Imagine feeling so untrapped. My own daydream is to walk (or cycle) from Saginaw to Alpena in my home state, crossing from the rust belt through farms and the Huron National Forest and over to the northeastern shores.
Much has been written about pedestrians and their ability to build community, the fact that they, not cars, are the energy-rich cells in a city’s bloodstream.
To read one of the most eloquent and influential thinkers on this topic, check out Jane Jacobs’ The Death and Life of Great American Cities. Jacobs defended Greenwich Village against urban planner Robert Moses, who wanted to put a highway there, and she inspired the New Urbanists to plan more walkable, mixed-use neighborhoods.
Capitalist culture requires us to undergo some dissociation not only from community but also from our own feelings. But a walk can bring body, thoughts and emotions into alignment the way focus makes cross-eyed images jump into place. As I walk, I sometimes ask myself two questions: What sensations does my body feel? and Can I name the emotion I feel at this moment?

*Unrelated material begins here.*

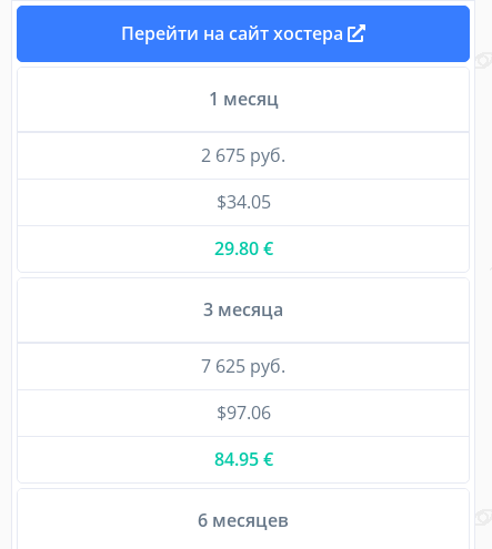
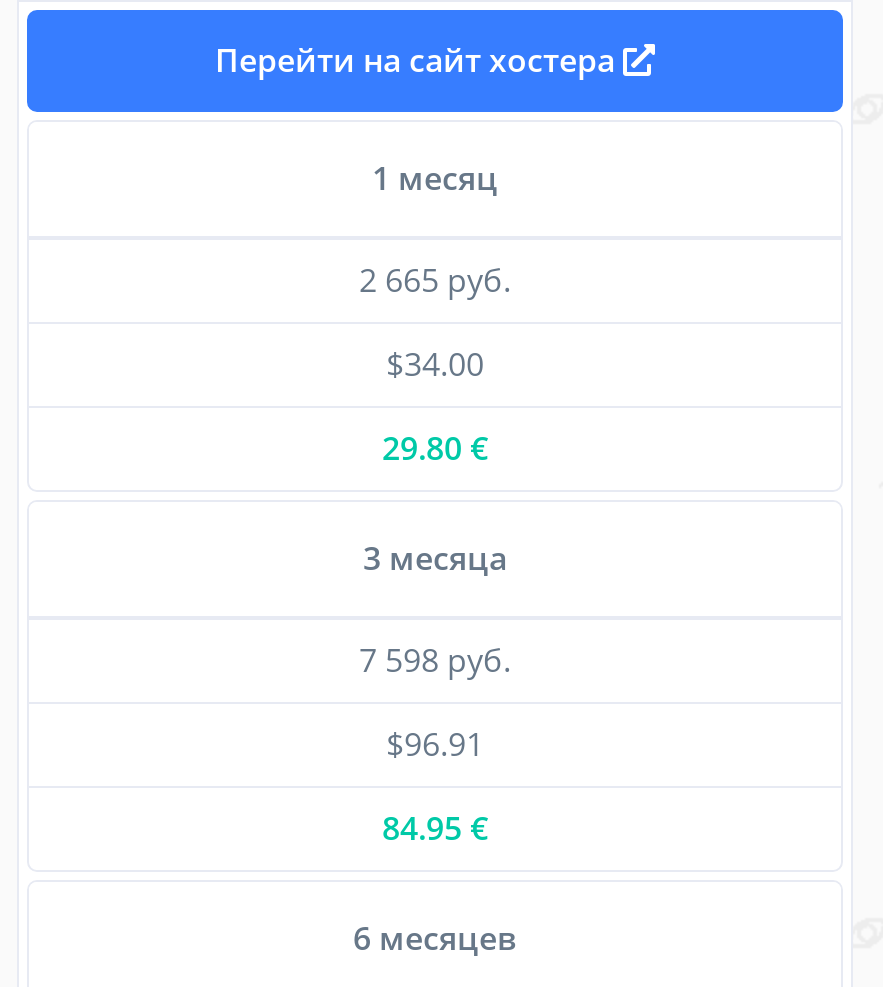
[201,143,285,168] 2 675 руб. -> [359,258,511,302] 2 665 руб.
[216,190,270,214] $34.05 -> [386,342,484,386] $34.00
[201,354,285,378] 7 625 руб. -> [359,638,511,682] 7 598 руб.
[216,401,270,425] $97.06 -> [386,722,484,766] $96.91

Accustomed as we are to bearing up, pushing forward, and buckling down, this little exercise can elicit shocking evidence of how numb we are throughout much of our waking lives. I don’t recognize sometimes that I’m anxious until I’m walking and beginning to notice butterflies in my stomach. Normally I might push the inconvenient emotion away, but something about the slowness of a walk frees me to view it as important information. What, exactly, is bothering me? What might I need to do differently?
The best thing about walking, for me, lies in a quality it shares with cycling, secondhand clothes, and refillable mugs: It lifts the burden of doing harm. I’d like to live in a world where traveling, getting dressed, or enjoying a drink doesn’t entail such injury to that world.
We each have a right not to be forced to create garbage or spew carbon in order to do what we need to do. We have a right to less destructive options. And a simple act like walking inspires me to work toward a future when getting our daily needs met doesn’t despoil our surroundings, but instead heals them—and us.